DATASET EXCERPTS ->
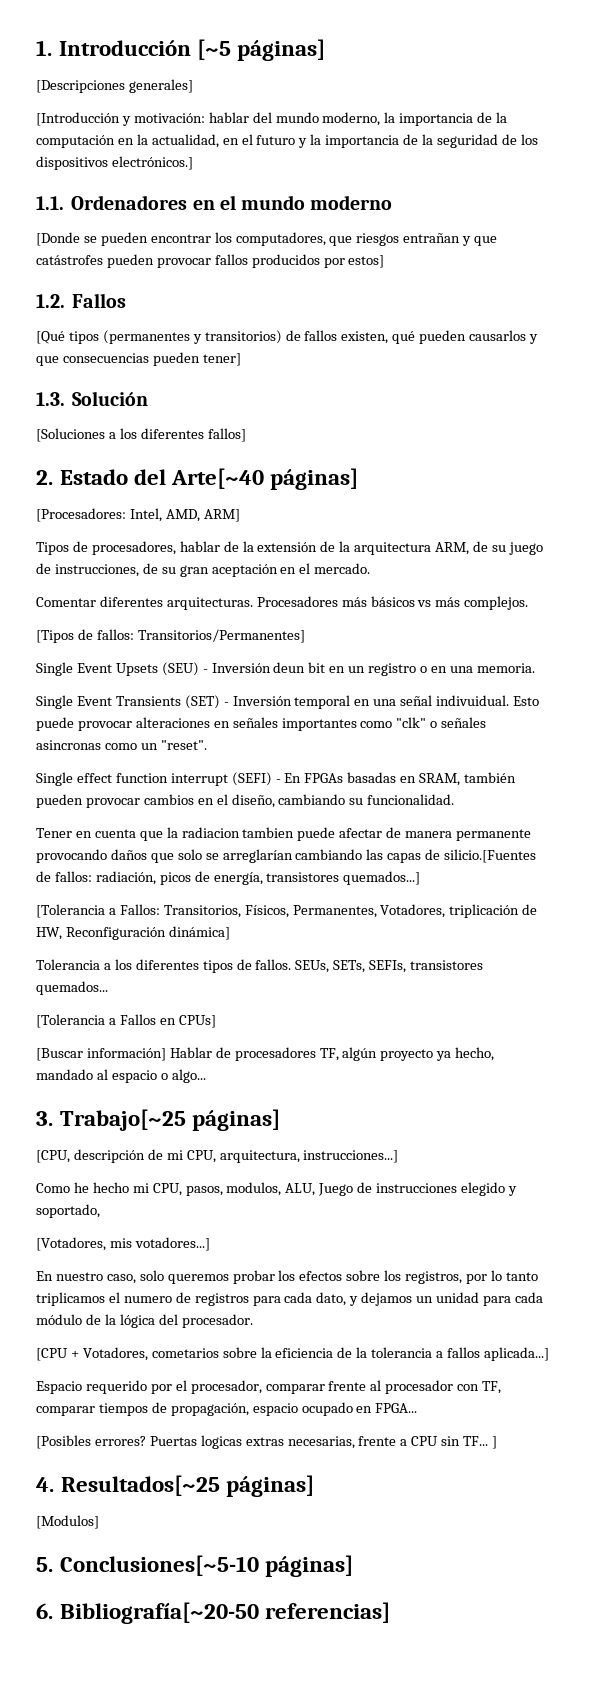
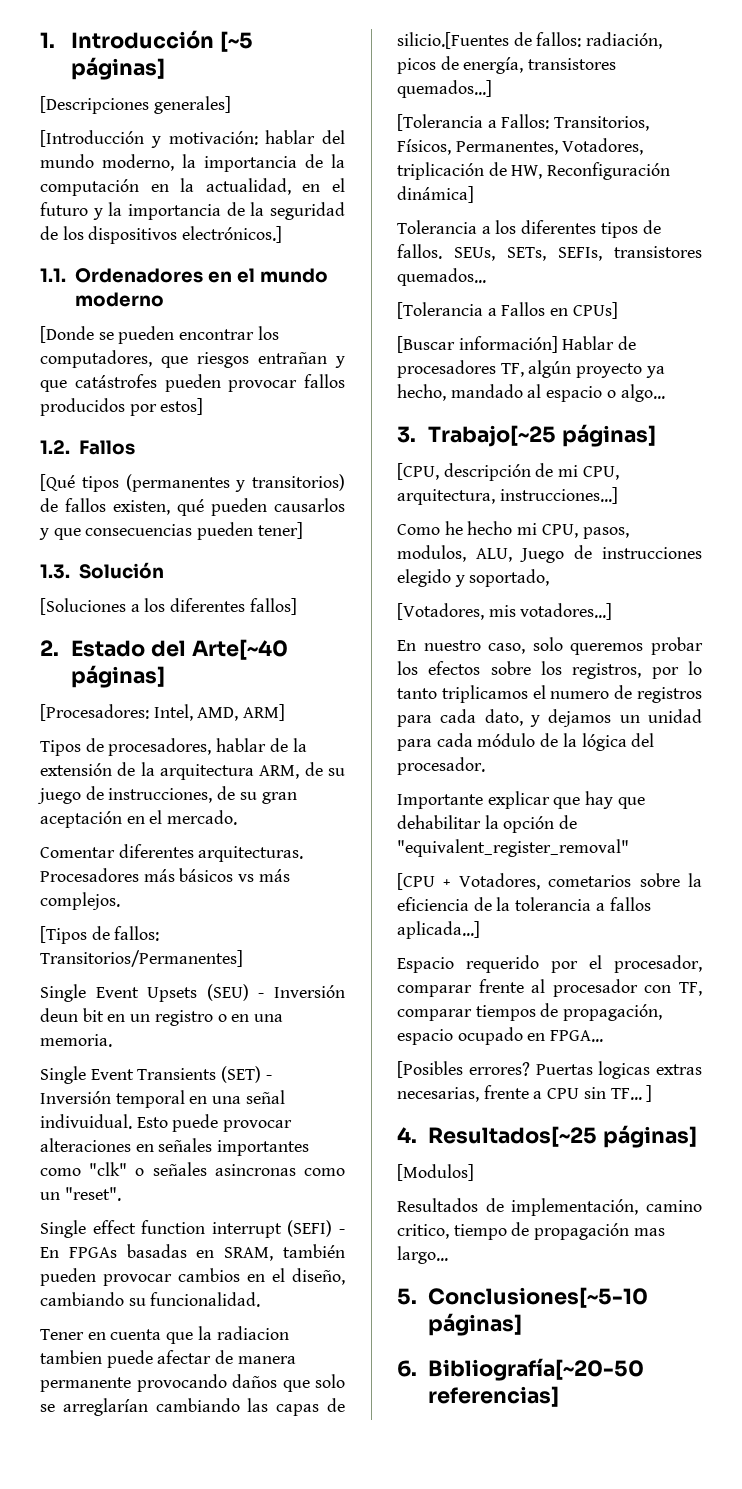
+ Importante explicar que hay que dehabilitar la opción de "equivalent_register_removal"
+ Resultados de implementación, camino critico, tiempo de propagación mas largo...

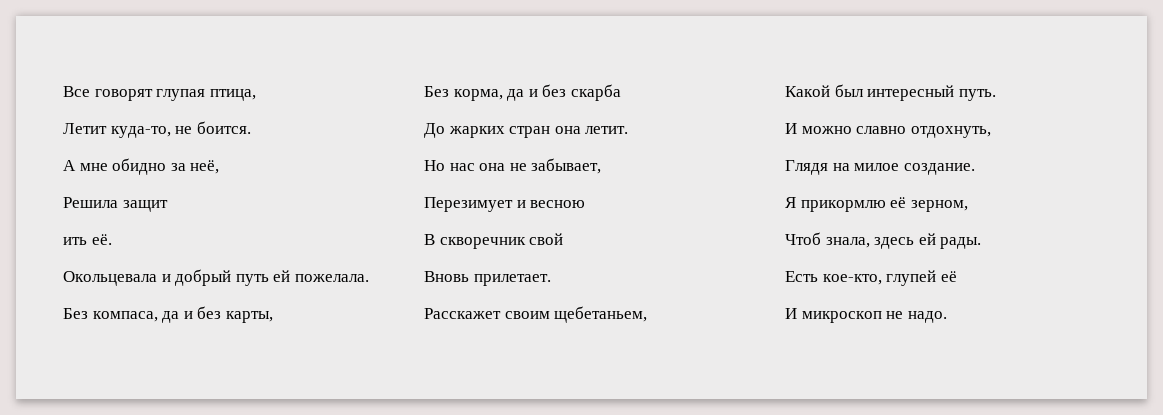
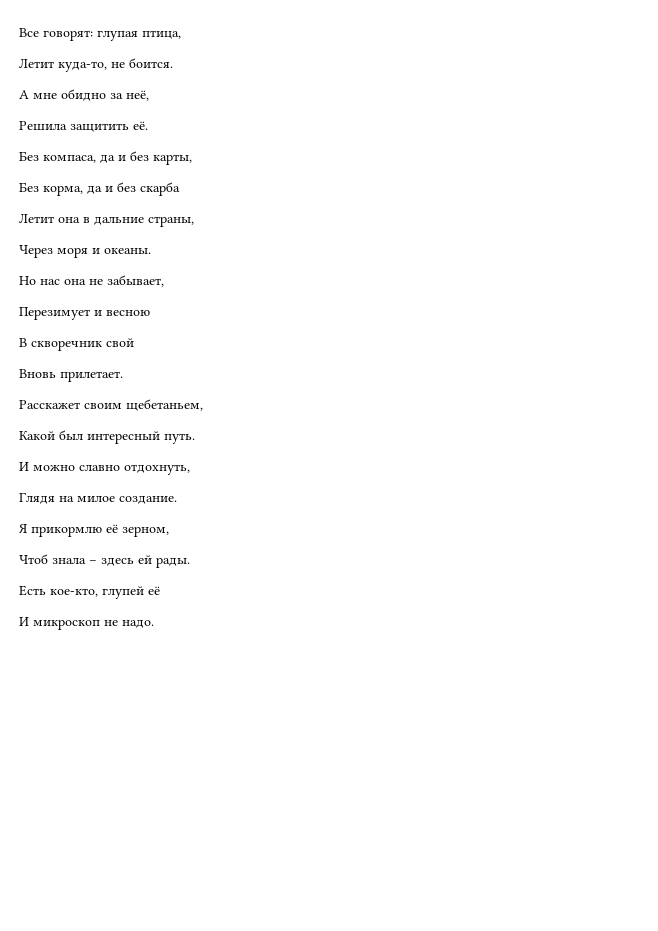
- Все говорят глупая птица,
+ Все говорят: глупая птица,
- Решила защит
- ить её.
+ Решила защитить её.
- Окольцевала и добрый путь ей пожелала.
- До жарких стран она летит.
+ Летит она в дальние страны,
+ Через моря и океаны.
- Чтоб знала, здесь ей рады.
+ Чтоб знала – здесь ей рады.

ASSIGNED TASK -> Return the listing exactly as it appears, excluding any image.

WRITTEN RESPONSE ->
+ Importante explicar que hay que dehabilitar la opción de "equivalent_register_removal"
+ Resultados de implementación, camino critico, tiempo de propagación mas largo...

- Все говорят глупая птица,
+ Все говорят: глупая птица,
- Решила защит
- ить её.
+ Решила защитить её.
- Окольцевала и добрый путь ей пожелала.
- До жарких стран она летит.
+ Летит она в дальние страны,
+ Через моря и океаны.
- Чтоб знала, здесь ей рады.
+ Чтоб знала – здесь ей рады.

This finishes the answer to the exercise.